# Interior Cost



## Justin-Az (Feb 25, 2010)

Just getting idea on full interior costs so am hoping someone can give me righ estimate , the car has front and back bench seating and am interested in red and gold vynle done in a traditional tuck and roll style. Full interior= dash, carpet, visors, headliner, seats, door panel, package tray and trunk.


----------



## 62dallastexas (May 5, 2009)

What up homie my name is seth from kandy n krome I can get u done show quality for 3000 1500 up front 1500 upon delivery.Hit me up I'm in Dallas if ur outa town we can work something out still


----------



## Justin-Az (Feb 25, 2010)

> _Originally posted by 62dallastexas_@Aug 7 2010, 04:58 AM~18250800
> *What up homie my name is seth from kandy n krome I can get u done show quality for 3000 1500 up front 1500 upon delivery.Hit me up I'm in Dallas if ur outa town we can work something out still
> *


Out of my price range, looking to spend about 1500


----------



## ricardo408 (Jan 3, 2010)

> *Out of my price range, looking to spend about 1500*


for a full interior hard... you can probably get it for 1900 with out the trunk but who know good luck homie


----------



## Justin-Az (Feb 25, 2010)

> _Originally posted by ricardo408_@Aug 7 2010, 12:45 PM~18252474
> *for a full interior hard... you can probably get it for 1900 with out the trunk but who know good luck homie
> *


Thanks man, how much could it possibly cost to throw some carpet in the trunk?

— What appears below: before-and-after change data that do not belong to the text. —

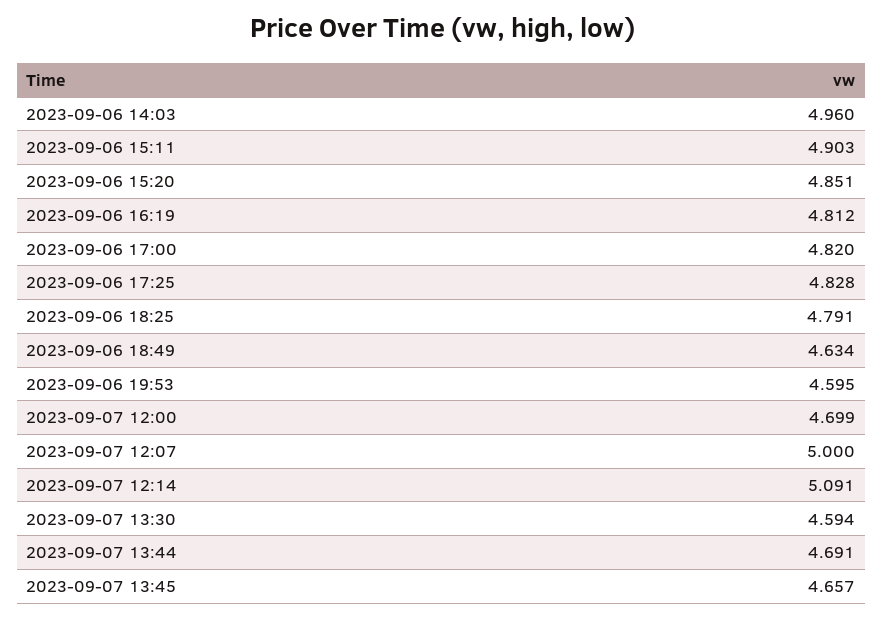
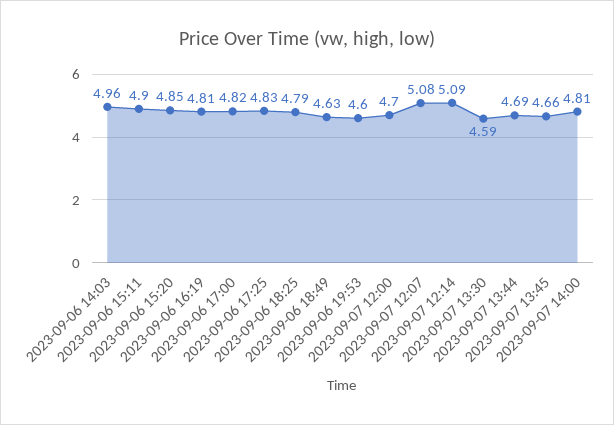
2023-09-07 12:07: 5 -> 5.08
2023-09-07 14:00: none -> 4.81

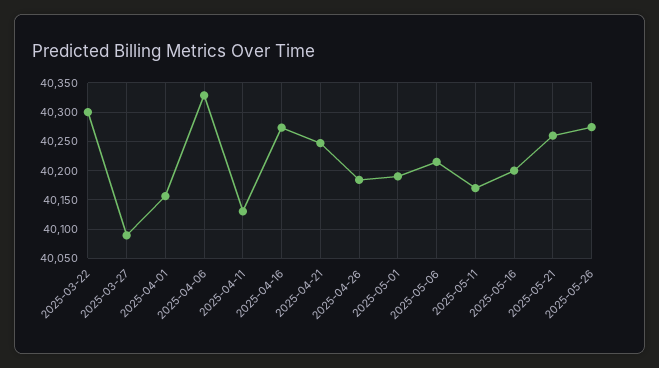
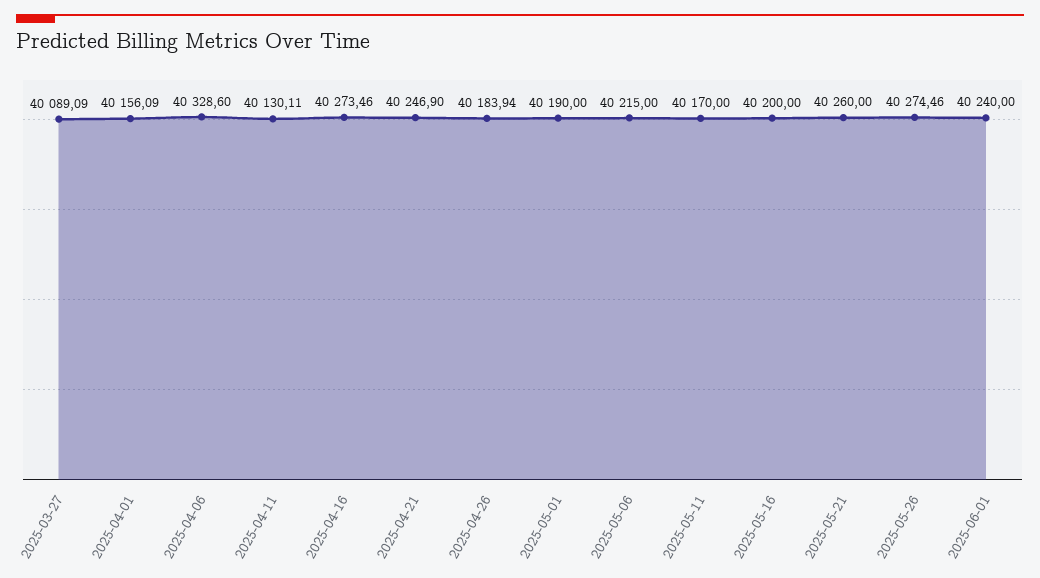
2025-03-22: 40300 -> none
2025-06-01: none -> 40240

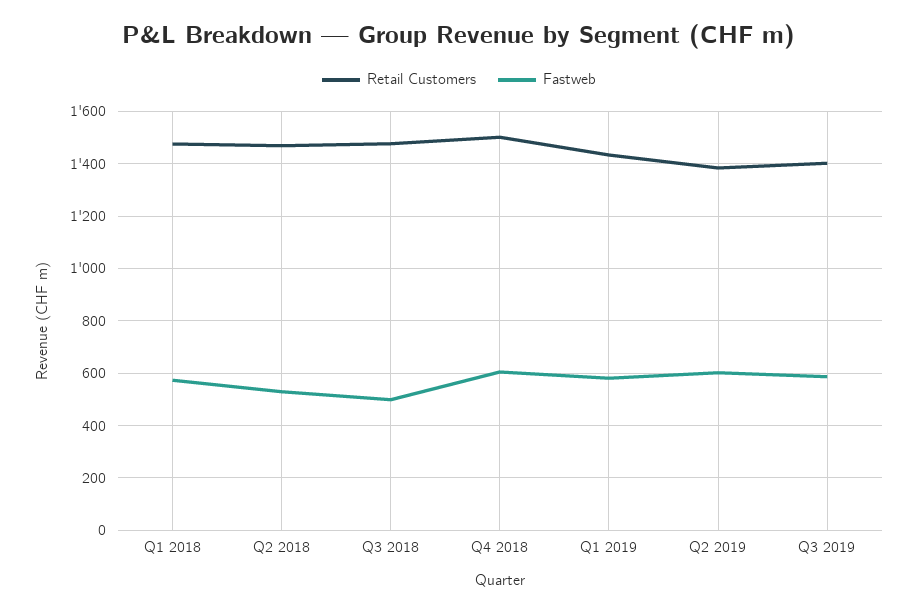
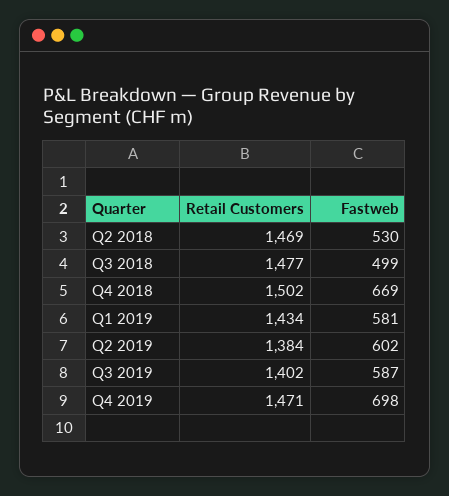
Retail Customers, Q1 2018: 1475 -> none
Fastweb, Q1 2018: 575 -> none
Fastweb, Q4 2018: 600 -> 669
Retail Customers, Q4 2019: none -> 1471
Fastweb, Q4 2019: none -> 698

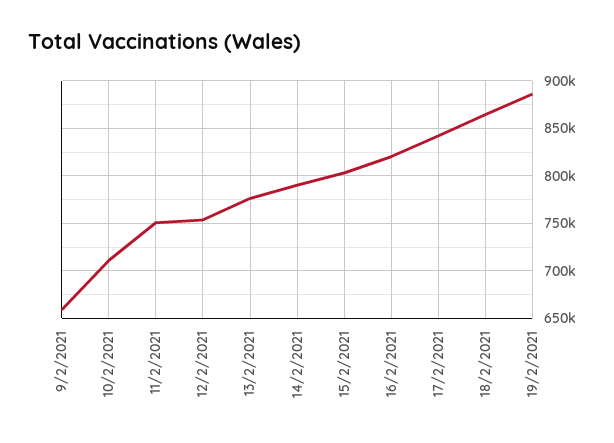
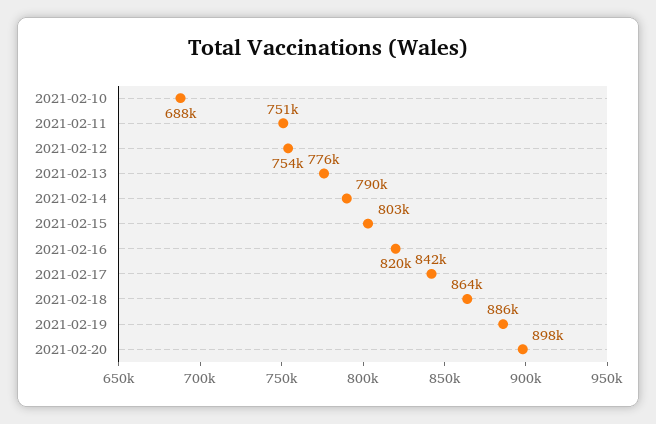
9/2/2021: 660000 -> none
10/2/2021: 710000 -> 688000
2021-02-20: none -> 898000

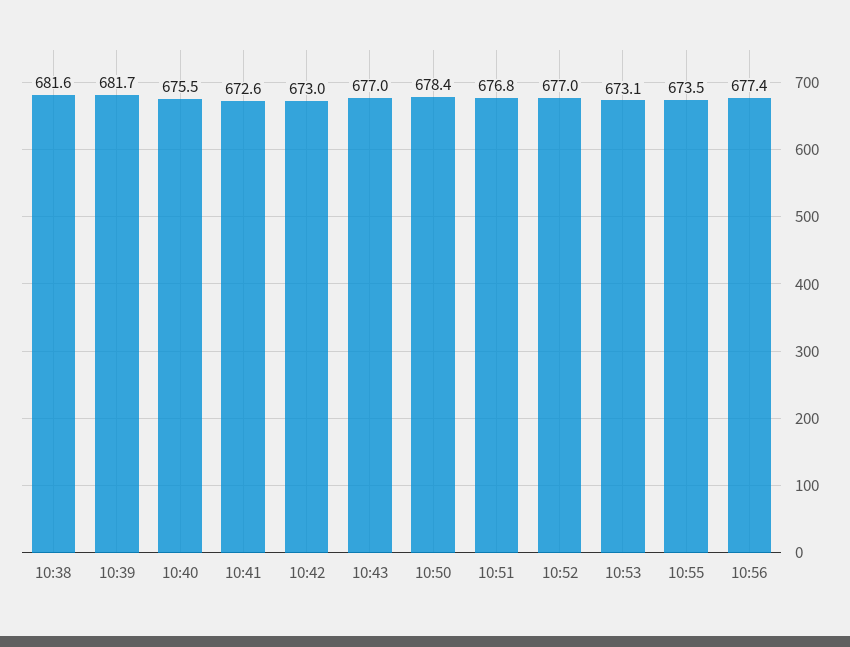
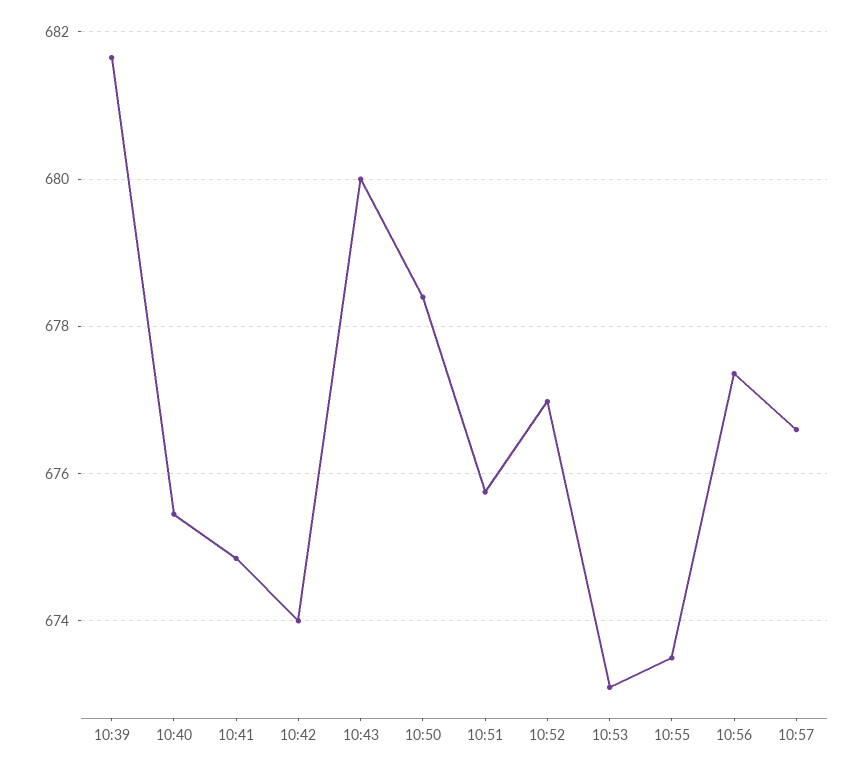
10:38: 681.6 -> none
10:41: 672.6 -> 674.8
10:42: 673 -> 674
10:43: 677 -> 680
10:51: 676.8 -> 675.8
10:57: none -> 676.6

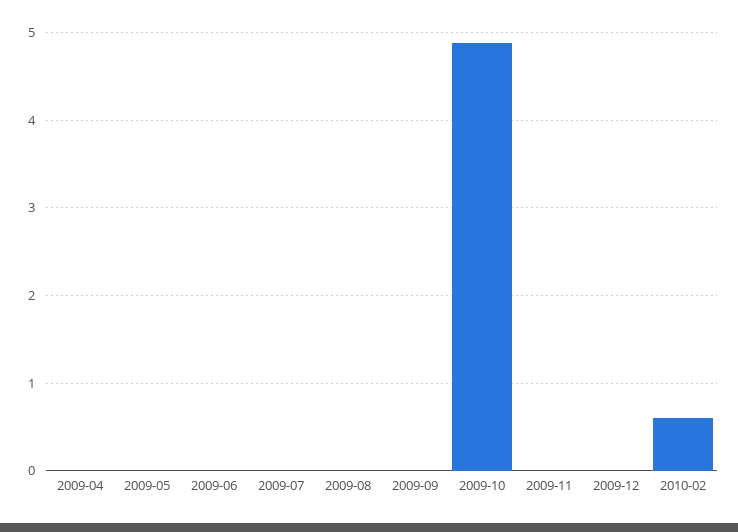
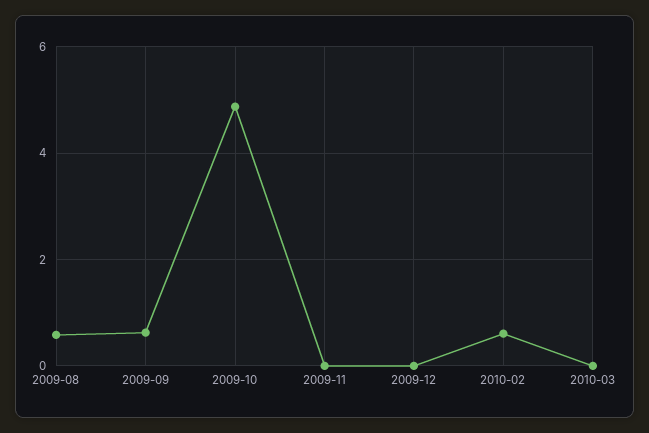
2009-04: 0 -> none
2009-05: 0 -> none
2009-06: 0 -> none
2009-07: 0 -> none
2009-08: 0 -> 0.6
2009-09: 0 -> 0.6
2010-03: none -> 0

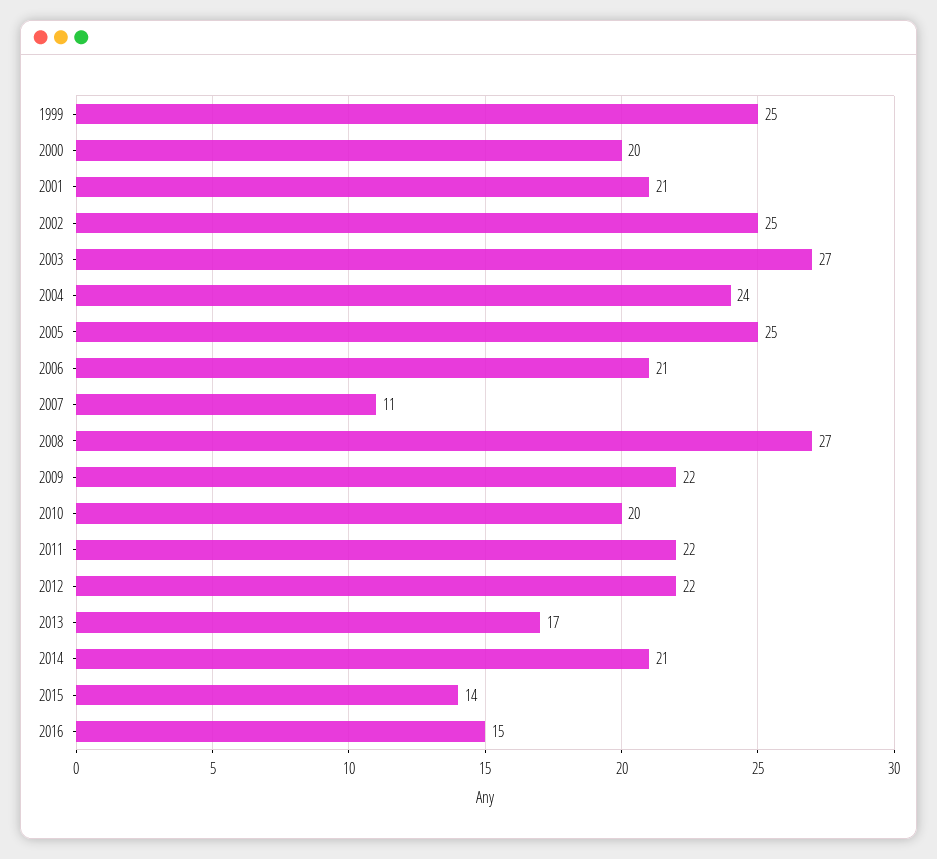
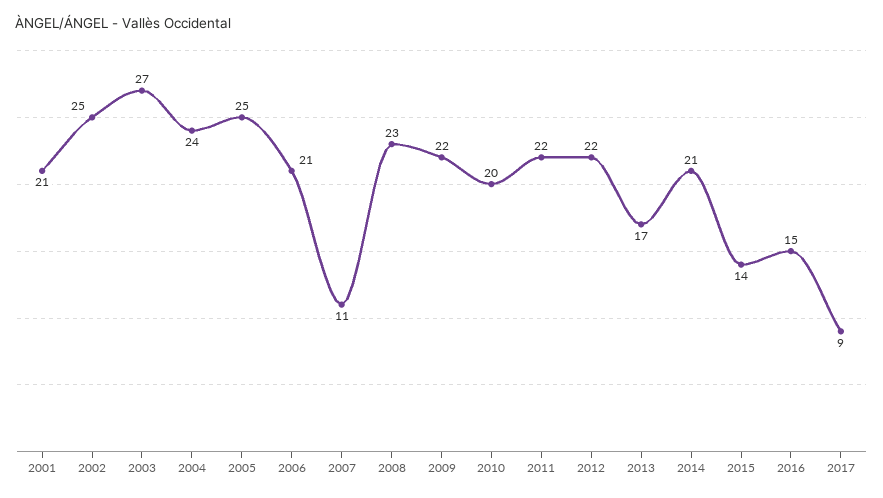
1999: 25 -> none
2000: 20 -> none
2008: 27 -> 23
2017: none -> 9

Not thinking about full show trunk but just factory looking trunk but all new materials.


----------



## tko_818 (Nov 4, 2009)

> _Originally posted by Justin-Az_@Aug 7 2010, 01:52 PM~18252741
> *Thanks man, how much could it possibly cost to throw some carpet in the trunk? Not thinking about full show trunk but just factory looking trunk but all new materials.
> *


idk too many people that can give u a full interior for that price.. especially at a shop. i knew a dude doing it out of his garage that did stuff for about 2 gs.. i would say just save up and get it done right bro. or go to mexico :happysad: them interiors are checp down there


----------



## Justin-Az (Feb 25, 2010)

> _Originally posted by tko_818_@Aug 7 2010, 02:24 PM~18252880
> *idk too many people that can give u a full interior for that price.. especially at a shop. i knew a dude doing it out of his garage that did stuff for about 2 gs.. i would say just save up and get it done right bro. or go to mexico  :happysad: them interiors are checp down there
> *


thanks for the suggestion man, had thought about going to Mexico. So far Ive heard of some local people that can do it for around my budget but havent seen anything in writing yet etc.


----------



## ricardo408 (Jan 3, 2010)

hey i work at my garage... been doing it for a while.. honestly upholstery is just sewing, you dont need a shop for that.. just a good clean space! just look at their work... look at details like corners, wrinkles, and measurements.. those are the things about interiors.. if you find someone that does it at their garage its alot cheaper and sometimes better!


----------



## THE CUSTOMIZER (Nov 7, 2006)

> _Originally posted by Justin-Az_@Aug 6 2010, 11:27 PM~18250102
> *Just getting idea on full interior costs so am hoping someone can give me righ estimate , the car has front and back bench seating and am interested in red and gold vynle done in a traditional tuck and roll style. Full interior= dash, carpet, visors, headliner, seats, door panel, package tray and trunk.
> *



I live in Louisville KY.. I do them for $2000, no truck


----------



## B_A_RIDER (Nov 22, 2003)

> _Originally posted by 62dallastexas_@Aug 7 2010, 03:58 AM~18250800
> *What up homie my name is seth from kandy n krome I can get u done show quality for 3000 1500 up front 1500 upon delivery.Hit me up I'm in Dallas if ur outa town we can work something out still
> *


I quote the same on full vinyl interior. $1500 would get your seats and door panels.


----------



## BBIGBALLING (Mar 1, 2002)

just get your seats and doors did and do the rest your self Homie


----------



## ccarltonn45 (Jul 24, 2010)

What up homie my name is seth from kandy n krome I can get u done show quality for 3000 1500 up front 1500 upon delivery.Hit me up I'm in Dallas if ur outa town we can work something out still.
_______________________________________
Slimming Pills
Weight Loss Pills


----------



## Justin-Az (Feb 25, 2010)

> _Originally posted by BBIGBALLING_@Aug 12 2010, 02:15 PM~18294383
> *just get your seats and doors did and do the rest your self Homie
> *


Good idea man as Ames sells the kit for my cars carpet, headliner, trunk etc.


----------



## BBIGBALLING (Mar 1, 2002)

:yessad:


----------



## flakes23 (Aug 6, 2007)

I got almost 3,000$ in mine , front to back top to bottom!


----------



## WUTITDU (Aug 23, 2006)

> _Originally posted by BBIGBALLING_@Aug 12 2010, 02:15 PM~18294383
> *just get your seats and doors did and do the rest your self Homie
> *


Yep too my seats front and back and door panels to a place on 19th and peoria and he did it for $600 , but had my own material , and did the rest my self.


----------



## LostInSanPedro (Nov 13, 2009)

i did mine little by little, paycheck at a time.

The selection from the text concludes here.